トンガ噴火 国連が衛星写真を公開 浸水など被害の可能性を指摘

南太平洋のトンガ付近で大規模な火山の噴火が発生してから丸2日が過ぎても被害の詳しい実態がわからない中、国連の機関は、火山とその周辺の衛星写真を公開し、トンガの首都のある島などで津波による浸水などの被害が出ている可能性を指摘しています。

今月15日、トンガの首都ヌクアロファから北におよそ65キロ離れた海底火山で大規模な噴火が発生し、トンガでは最大でおよそ80センチの津波が観測されました。

しかし現地では、電話やインターネットの通信が困難な状態が続いていて、噴火から丸2日が過ぎた今も被害の詳しい実態はわかっていません。

こうした中、国連の衛星センターは17日、噴火の前と後に撮影された火山とその周辺の衛星写真合わせて22枚を入手し、その比較から噴火の影響を分析して公開しました。

このうち、首都のあるトンガタプ島の沿岸の衛星写真では、海岸から100メートル余り内陸まで津波によるとみられる浸水の痕跡があるとしています。

そして、噴火の前と後では2つの建物の様子が変化していることから、被害が出ている可能性があると指摘しています。
また、火山の衛星写真では、先月8日の時点では285ヘクタールの火山島が見えていますが、噴火後の今月16日には同じ場所に海面しか写っておらず、噴火によって火山島の大部分が消失した可能性があります。
さらに、衛星写真からは、トンガの広い範囲で火山灰が積もっているのが確認できるということです。

国連の衛星センターでは引き続き、現地の様子を調査していくことにしています。

周辺の国に酸性雨のおそれ 健康への悪影響も

南太平洋のトンガに近い海底火山で発生した大規模な噴火の影響で、周辺の国々では、今後数日間、酸性の雨が降るおそれがあるとして警戒を強めています。
このうちトンガから西に2000キロほど離れたバヌアツの気象当局は、噴火によって放出されたとみられる高い濃度の「二酸化硫黄」が、国内の複数の地点で観測されたと、17日公表しました。

そのうえで、今後数日間、酸性物質が溶け込んだ雨が降るおそれがあるとして、雨が降った時は屋内にとどまるよう国民に呼びかけています。

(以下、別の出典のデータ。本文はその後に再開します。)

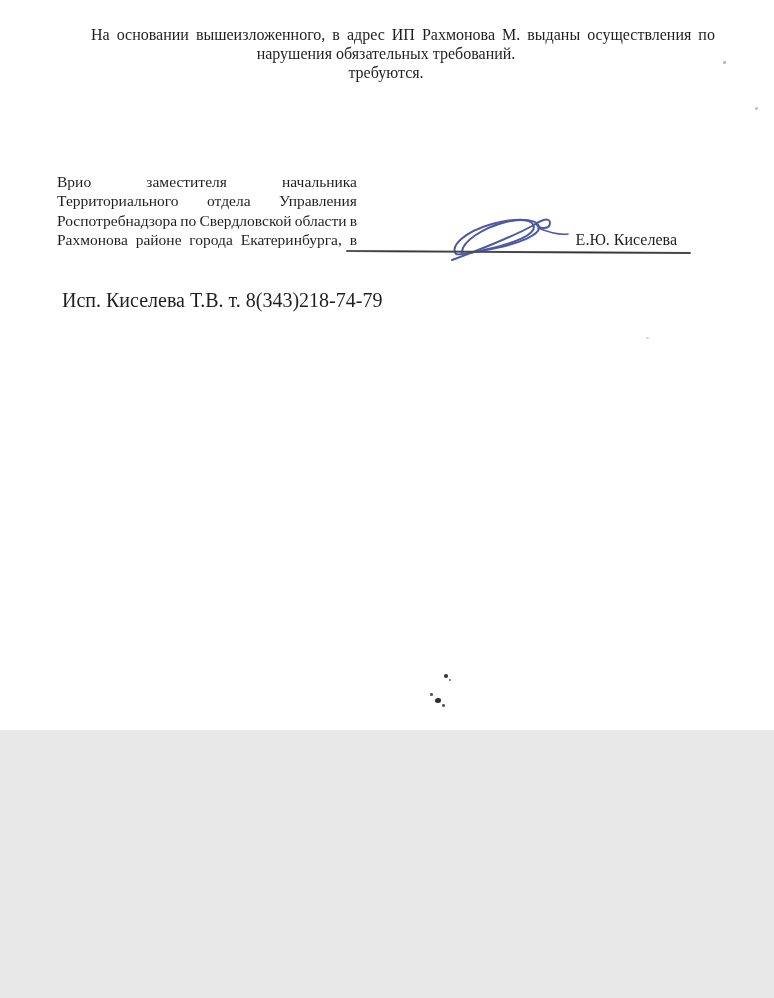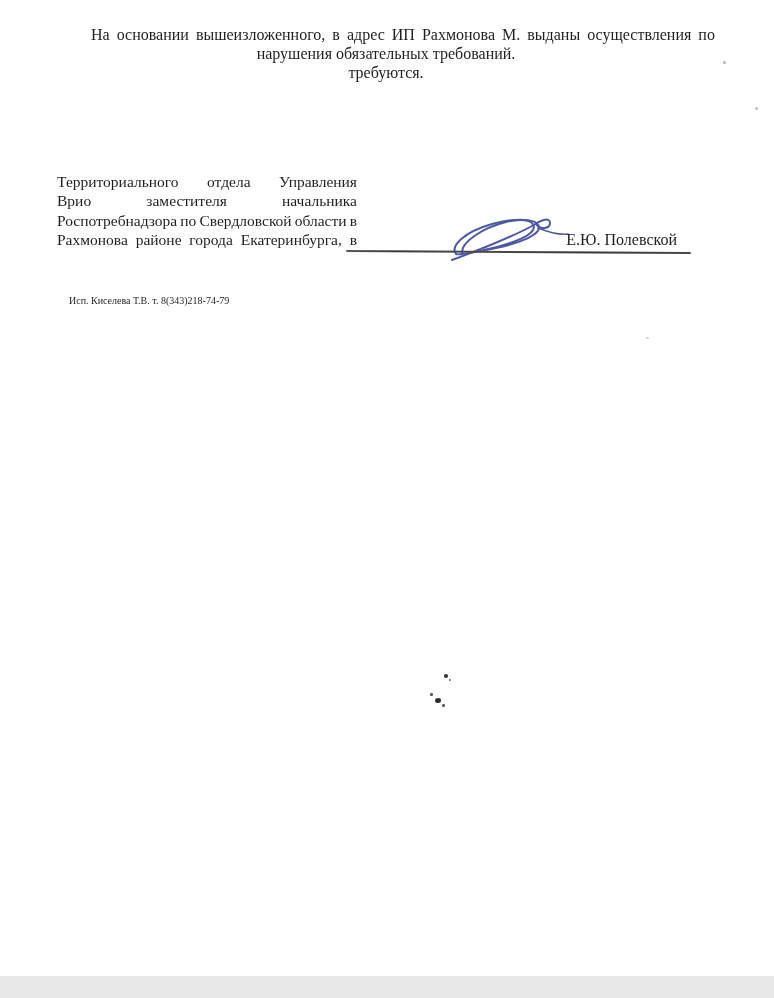--- a/index.html
+++ b/index.html
@@ -6,7 +6,7 @@
   .page {
     position: relative;
     width: 774px;
-    height: 976px;
+    height: 730px;
     margin: 0 auto;
     background: #ffffff;
     overflow: hidden;

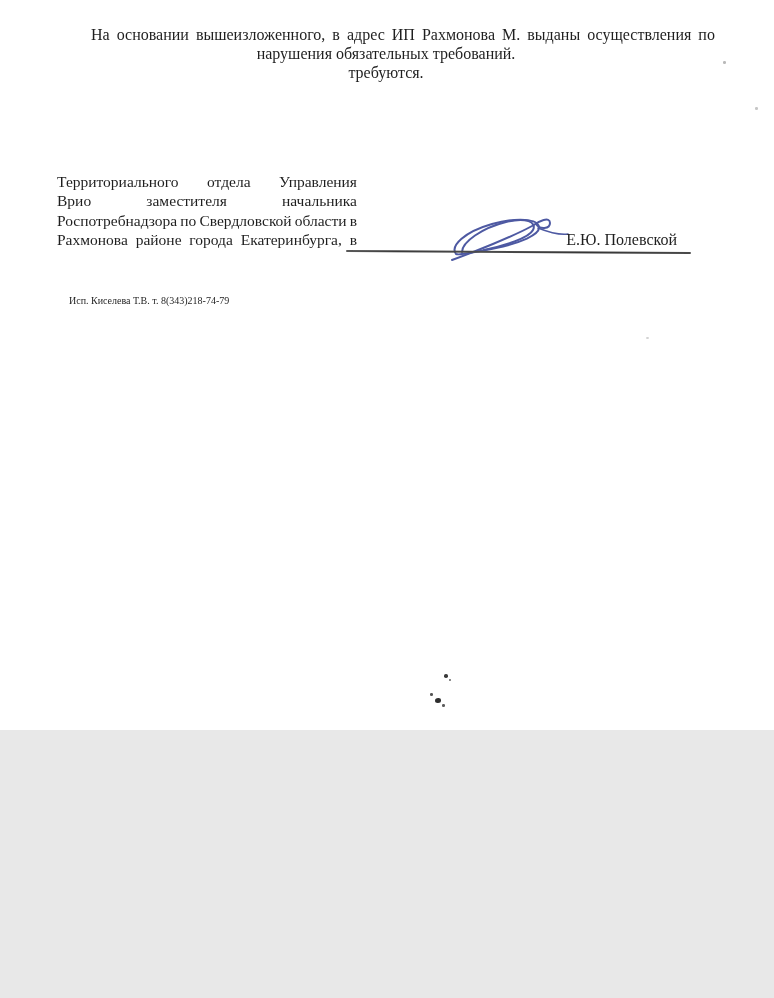--- a/index.html
+++ b/index.html
@@ -123,14 +123,14 @@
 
   <div class="sig-title">
     <div class="jline">
+        <span>Врио</span>
+        <span>заместителя</span>
+        <span>начальника</span>
+      </div>
+    <div class="jline">
         <span>Территориального</span>
         <span>отдела</span>
         <span>Управления</span>
-      </div>
-    <div class="jline">
-        <span>Врио</span>
-        <span>заместителя</span>
-        <span>начальника</span>
       </div>
     <div class="jline">
         <span>Роспотребнадзора</span>

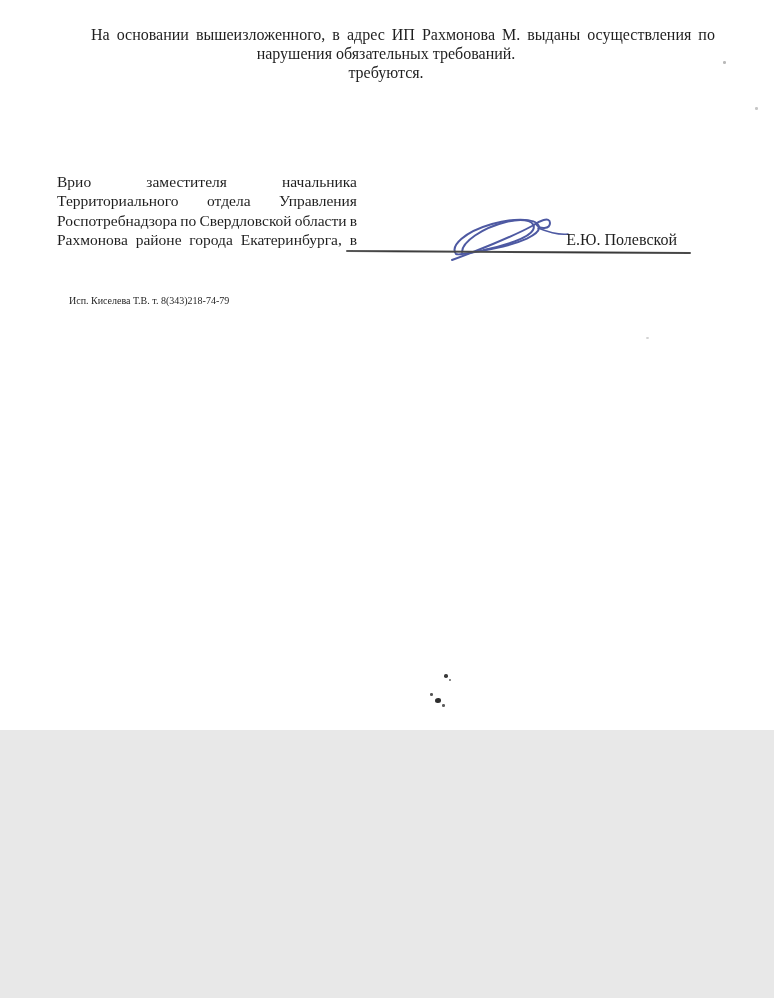--- a/index.html
+++ b/index.html
@@ -159,7 +159,7 @@
 
   <div class="sig-line"></div>
 
-  <div class="sig-name">Е.Ю. Полевской</div>
+  <div class="sig-name">Е.Ю. Киселева</div>
 
   <div class="executor">Исп. Киселева Т.В. т. 8(343)218-74-79</div>
 

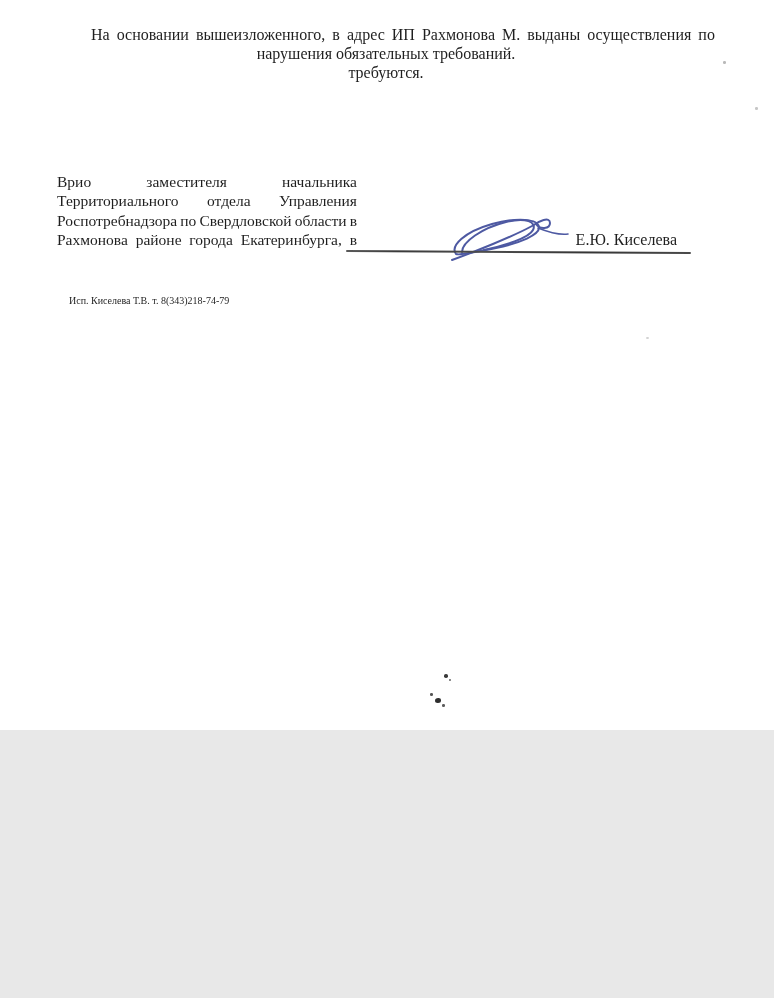--- a/index.html
+++ b/index.html
@@ -80,9 +80,9 @@
   
   .executor {
     position: absolute;
-    left: 69px;
+    left: 62px;
     top: 292px;
-    font-size: 10px;
+    font-size: 20px;
     line-height: 17px;
     white-space: nowrap;
   }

また、同じ南太平洋の島国、フィジーの政府も、各家庭に設置されている貯水タンクにふたをするよう呼びかけるなど、健康や環境への悪影響が懸念される酸性の雨に警戒を強めています。

前日の14日にも噴火が観測

今月15日に大規模な噴火が発生した南太平洋のトンガ付近の火山では前日の14日にも噴火が観測されていました。

トンガの地質調査機関が記録した14日の噴火の映像では、火口から大量の噴出物が空高く上がっている様子や、稲妻のようなせん光が走る様子が確認できます。

さらに、噴出物が海面に沿って横方向に広がる様子も見て取れます。

また、14日の時点では、海上に火山島があるのが確認できます。

しかし、EU=ヨーロッパ連合の機関がツイッターで公開した、同じ場所を15日の大規模噴火の後に撮影した衛星画像では、火山島はほとんど見えなくなっていて、EUの機関は「火山島はほとんど完全になくなった」と書き込んでいます。

英の女性が津波に流され死亡か

イギリスのメディアは17日、トンガに住むイギリス人の50歳の女性が津波に流されて死亡したと、女性の親族の話として伝えました。

それによりますと、この女性は、トンガの首都があるトンガタプ島で野良犬を保護する団体を運営していて、犬を助けようと自宅に戻ったところで津波が押し寄せたということです。

夫は、木にしがみついて助かりましたが、女性は流され、水が引いた後、探していた夫が遺体を見つけたということです。

これについて、イギリス外務省はトンガの当局と連絡をとっているとコメントしています。

女性のものとみられるインスタグラムのアカウントには、海底火山が噴火したあとに撮影したという夕焼けの写真が投稿されていて「津波警報が出ているけれど問題はありません。少しの揺れと不気味な静寂。」などと説明がつけられています。